Although pictures appear in the entries below, leave them out and print exactly the lines from the first line through the line containing "[586,166,646,177] dashboard. ->".

» **Before-and-after change data**
★ ★ ★ ★ ★ ★ ★

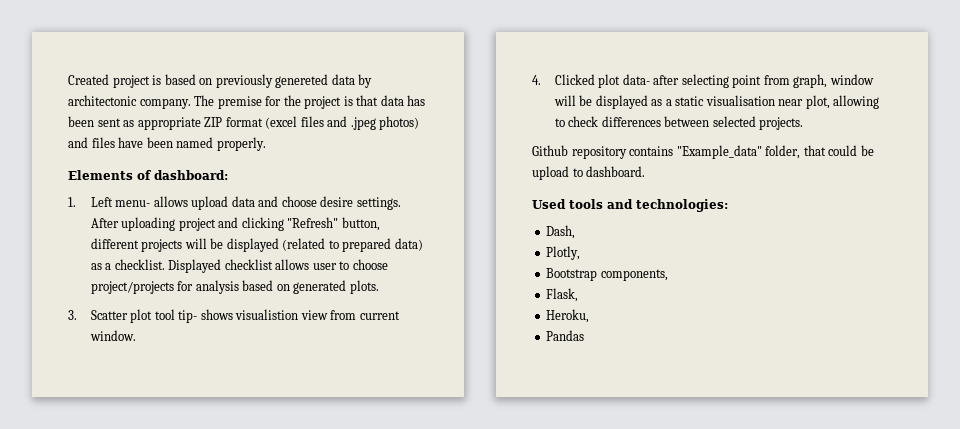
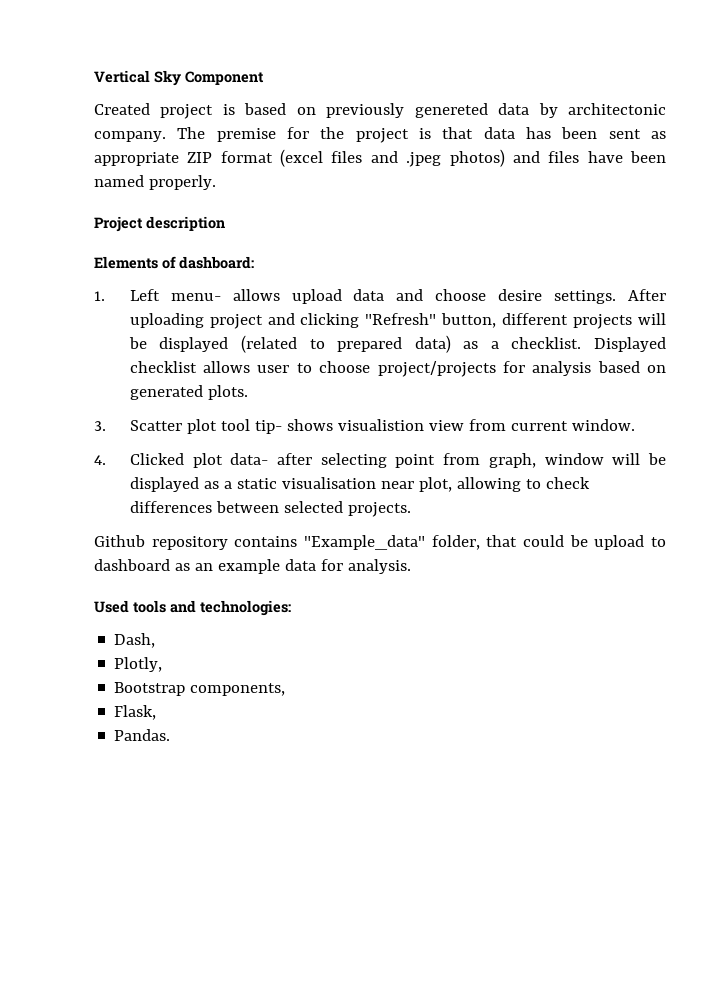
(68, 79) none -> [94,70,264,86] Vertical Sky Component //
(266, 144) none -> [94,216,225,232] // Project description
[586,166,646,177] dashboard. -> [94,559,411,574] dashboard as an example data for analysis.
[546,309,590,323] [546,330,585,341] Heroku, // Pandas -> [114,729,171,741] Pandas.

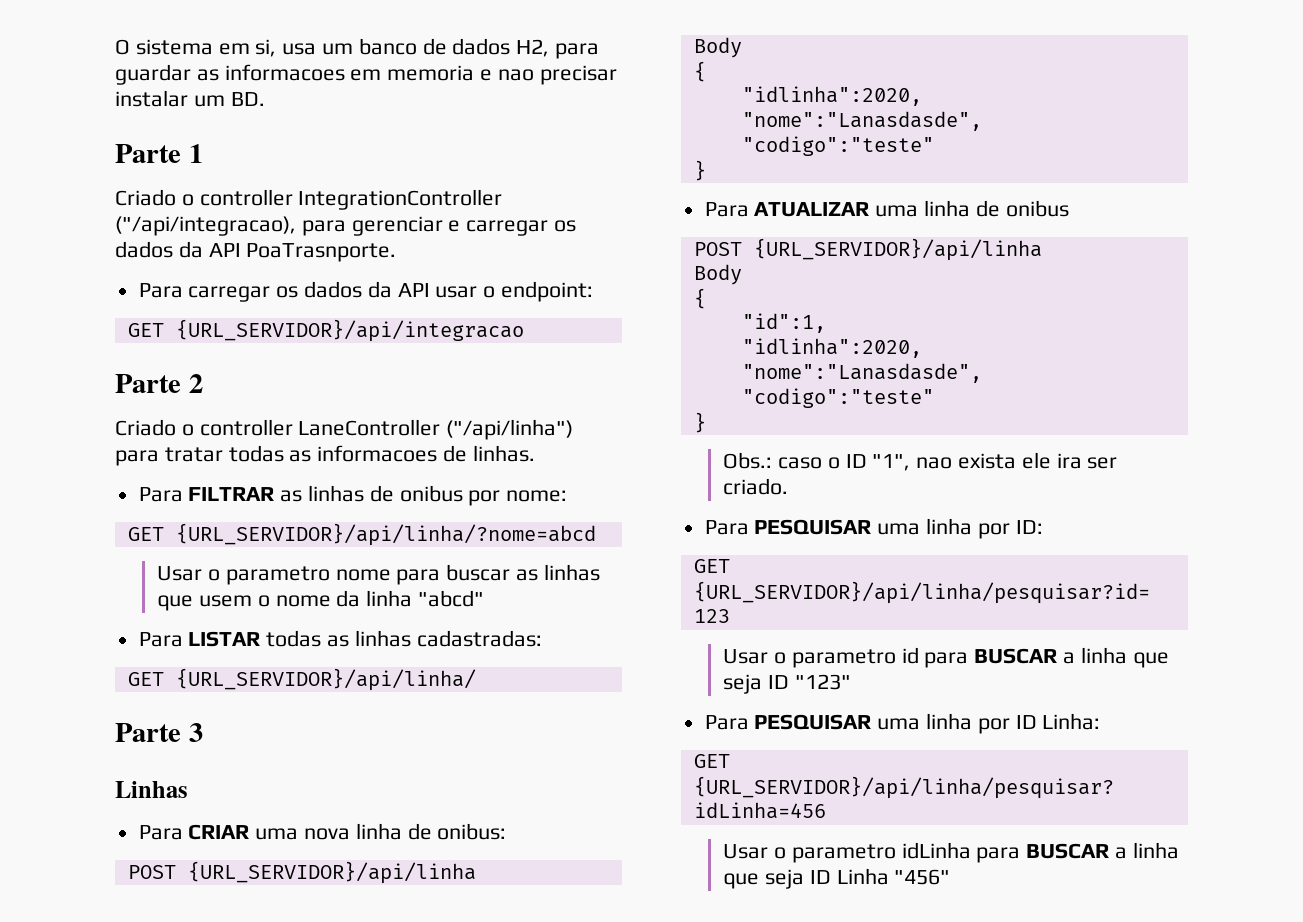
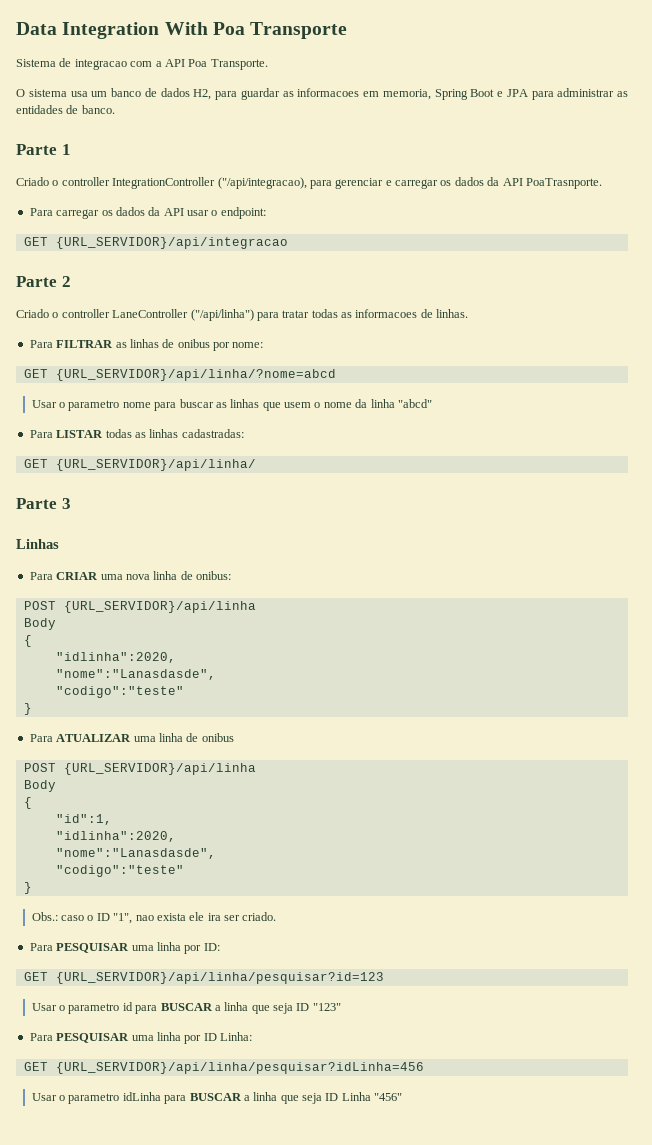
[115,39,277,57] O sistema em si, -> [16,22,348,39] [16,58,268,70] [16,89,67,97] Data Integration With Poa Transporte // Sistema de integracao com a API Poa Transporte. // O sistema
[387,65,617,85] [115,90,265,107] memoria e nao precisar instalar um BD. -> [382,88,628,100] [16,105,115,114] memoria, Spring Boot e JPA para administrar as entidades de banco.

★ ★ ★ ★ ★ ★ ★

» **SOLUTION TO THIS EXERCISE**
(68, 79) none -> [94,70,264,86] Vertical Sky Component //
(266, 144) none -> [94,216,225,232] // Project description
[586,166,646,177] dashboard. -> [94,559,411,574] dashboard as an example data for analysis.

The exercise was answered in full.